Problem to work on: Exact repetition is the task: copy every entry below.

[Stored data entries]
◇ ◇ ◇ ◇ ◇ ◇ ◇

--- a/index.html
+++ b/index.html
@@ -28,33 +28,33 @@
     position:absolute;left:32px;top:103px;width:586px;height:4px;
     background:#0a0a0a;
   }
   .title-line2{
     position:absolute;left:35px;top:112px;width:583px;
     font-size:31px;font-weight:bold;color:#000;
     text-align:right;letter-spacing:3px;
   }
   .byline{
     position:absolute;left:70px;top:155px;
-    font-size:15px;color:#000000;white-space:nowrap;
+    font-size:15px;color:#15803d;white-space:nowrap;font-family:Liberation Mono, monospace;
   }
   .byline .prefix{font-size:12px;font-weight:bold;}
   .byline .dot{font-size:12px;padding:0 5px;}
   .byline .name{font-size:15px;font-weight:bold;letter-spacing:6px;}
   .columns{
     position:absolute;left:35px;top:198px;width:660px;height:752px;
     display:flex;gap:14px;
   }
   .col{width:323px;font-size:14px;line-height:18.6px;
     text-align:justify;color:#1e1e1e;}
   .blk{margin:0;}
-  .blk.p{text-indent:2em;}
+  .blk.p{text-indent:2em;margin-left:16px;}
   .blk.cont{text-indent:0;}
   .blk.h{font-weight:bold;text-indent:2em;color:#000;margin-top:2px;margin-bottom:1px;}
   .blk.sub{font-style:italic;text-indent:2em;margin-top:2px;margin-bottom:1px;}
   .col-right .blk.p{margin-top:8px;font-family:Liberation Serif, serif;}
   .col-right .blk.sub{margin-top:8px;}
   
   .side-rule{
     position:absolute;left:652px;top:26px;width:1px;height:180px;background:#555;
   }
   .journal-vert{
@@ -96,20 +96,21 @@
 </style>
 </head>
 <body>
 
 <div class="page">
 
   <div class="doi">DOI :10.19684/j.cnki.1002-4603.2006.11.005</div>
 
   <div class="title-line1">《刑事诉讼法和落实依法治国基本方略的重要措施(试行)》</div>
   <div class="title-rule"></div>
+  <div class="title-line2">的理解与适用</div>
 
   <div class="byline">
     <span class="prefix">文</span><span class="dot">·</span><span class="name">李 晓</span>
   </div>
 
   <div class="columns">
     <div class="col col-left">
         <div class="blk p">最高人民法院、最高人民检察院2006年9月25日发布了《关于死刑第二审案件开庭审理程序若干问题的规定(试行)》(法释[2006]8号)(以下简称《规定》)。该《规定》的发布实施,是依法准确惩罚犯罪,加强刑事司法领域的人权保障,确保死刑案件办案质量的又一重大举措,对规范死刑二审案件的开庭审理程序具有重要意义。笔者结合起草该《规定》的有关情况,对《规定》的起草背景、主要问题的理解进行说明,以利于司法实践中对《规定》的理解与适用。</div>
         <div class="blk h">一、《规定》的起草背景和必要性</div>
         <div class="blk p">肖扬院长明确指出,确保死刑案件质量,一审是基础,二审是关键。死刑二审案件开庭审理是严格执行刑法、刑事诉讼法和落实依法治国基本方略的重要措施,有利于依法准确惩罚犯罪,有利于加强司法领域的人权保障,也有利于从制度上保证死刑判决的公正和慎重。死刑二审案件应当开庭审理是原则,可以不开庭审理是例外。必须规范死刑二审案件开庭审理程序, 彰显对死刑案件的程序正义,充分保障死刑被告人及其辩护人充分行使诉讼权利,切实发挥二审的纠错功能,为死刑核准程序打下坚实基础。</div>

◇ ◇ ◇ ◇ ◇ ◇ ◇

Result below:
--- a/index.html
+++ b/index.html
@@ -28,33 +28,33 @@
     position:absolute;left:32px;top:103px;width:586px;height:4px;
     background:#0a0a0a;
   }
   .title-line2{
     position:absolute;left:35px;top:112px;width:583px;
     font-size:31px;font-weight:bold;color:#000;
     text-align:right;letter-spacing:3px;
   }
   .byline{
     position:absolute;left:70px;top:155px;
-    font-size:15px;color:#000000;white-space:nowrap;
+    font-size:15px;color:#15803d;white-space:nowrap;font-family:Liberation Mono, monospace;
   }
   .byline .prefix{font-size:12px;font-weight:bold;}
   .byline .dot{font-size:12px;padding:0 5px;}
   .byline .name{font-size:15px;font-weight:bold;letter-spacing:6px;}
   .columns{
     position:absolute;left:35px;top:198px;width:660px;height:752px;
     display:flex;gap:14px;
   }
   .col{width:323px;font-size:14px;line-height:18.6px;
     text-align:justify;color:#1e1e1e;}
   .blk{margin:0;}
-  .blk.p{text-indent:2em;}
+  .blk.p{text-indent:2em;margin-left:16px;}
   .blk.cont{text-indent:0;}
   .blk.h{font-weight:bold;text-indent:2em;color:#000;margin-top:2px;margin-bottom:1px;}
   .blk.sub{font-style:italic;text-indent:2em;margin-top:2px;margin-bottom:1px;}
   .col-right .blk.p{margin-top:8px;font-family:Liberation Serif, serif;}
   .col-right .blk.sub{margin-top:8px;}
   
   .side-rule{
     position:absolute;left:652px;top:26px;width:1px;height:180px;background:#555;
   }
   .journal-vert{
@@ -96,20 +96,21 @@
 </style>
 </head>
 <body>
 
 <div class="page">
 
   <div class="doi">DOI :10.19684/j.cnki.1002-4603.2006.11.005</div>
 
   <div class="title-line1">《刑事诉讼法和落实依法治国基本方略的重要措施(试行)》</div>
   <div class="title-rule"></div>
+  <div class="title-line2">的理解与适用</div>
 
   <div class="byline">
     <span class="prefix">文</span><span class="dot">·</span><span class="name">李 晓</span>
   </div>
 
   <div class="columns">
     <div class="col col-left">
         <div class="blk p">最高人民法院、最高人民检察院2006年9月25日发布了《关于死刑第二审案件开庭审理程序若干问题的规定(试行)》(法释[2006]8号)(以下简称《规定》)。该《规定》的发布实施,是依法准确惩罚犯罪,加强刑事司法领域的人权保障,确保死刑案件办案质量的又一重大举措,对规范死刑二审案件的开庭审理程序具有重要意义。笔者结合起草该《规定》的有关情况,对《规定》的起草背景、主要问题的理解进行说明,以利于司法实践中对《规定》的理解与适用。</div>
         <div class="blk h">一、《规定》的起草背景和必要性</div>
         <div class="blk p">肖扬院长明确指出,确保死刑案件质量,一审是基础,二审是关键。死刑二审案件开庭审理是严格执行刑法、刑事诉讼法和落实依法治国基本方略的重要措施,有利于依法准确惩罚犯罪,有利于加强司法领域的人权保障,也有利于从制度上保证死刑判决的公正和慎重。死刑二审案件应当开庭审理是原则,可以不开庭审理是例外。必须规范死刑二审案件开庭审理程序, 彰显对死刑案件的程序正义,充分保障死刑被告人及其辩护人充分行使诉讼权利,切实发挥二审的纠错功能,为死刑核准程序打下坚实基础。</div>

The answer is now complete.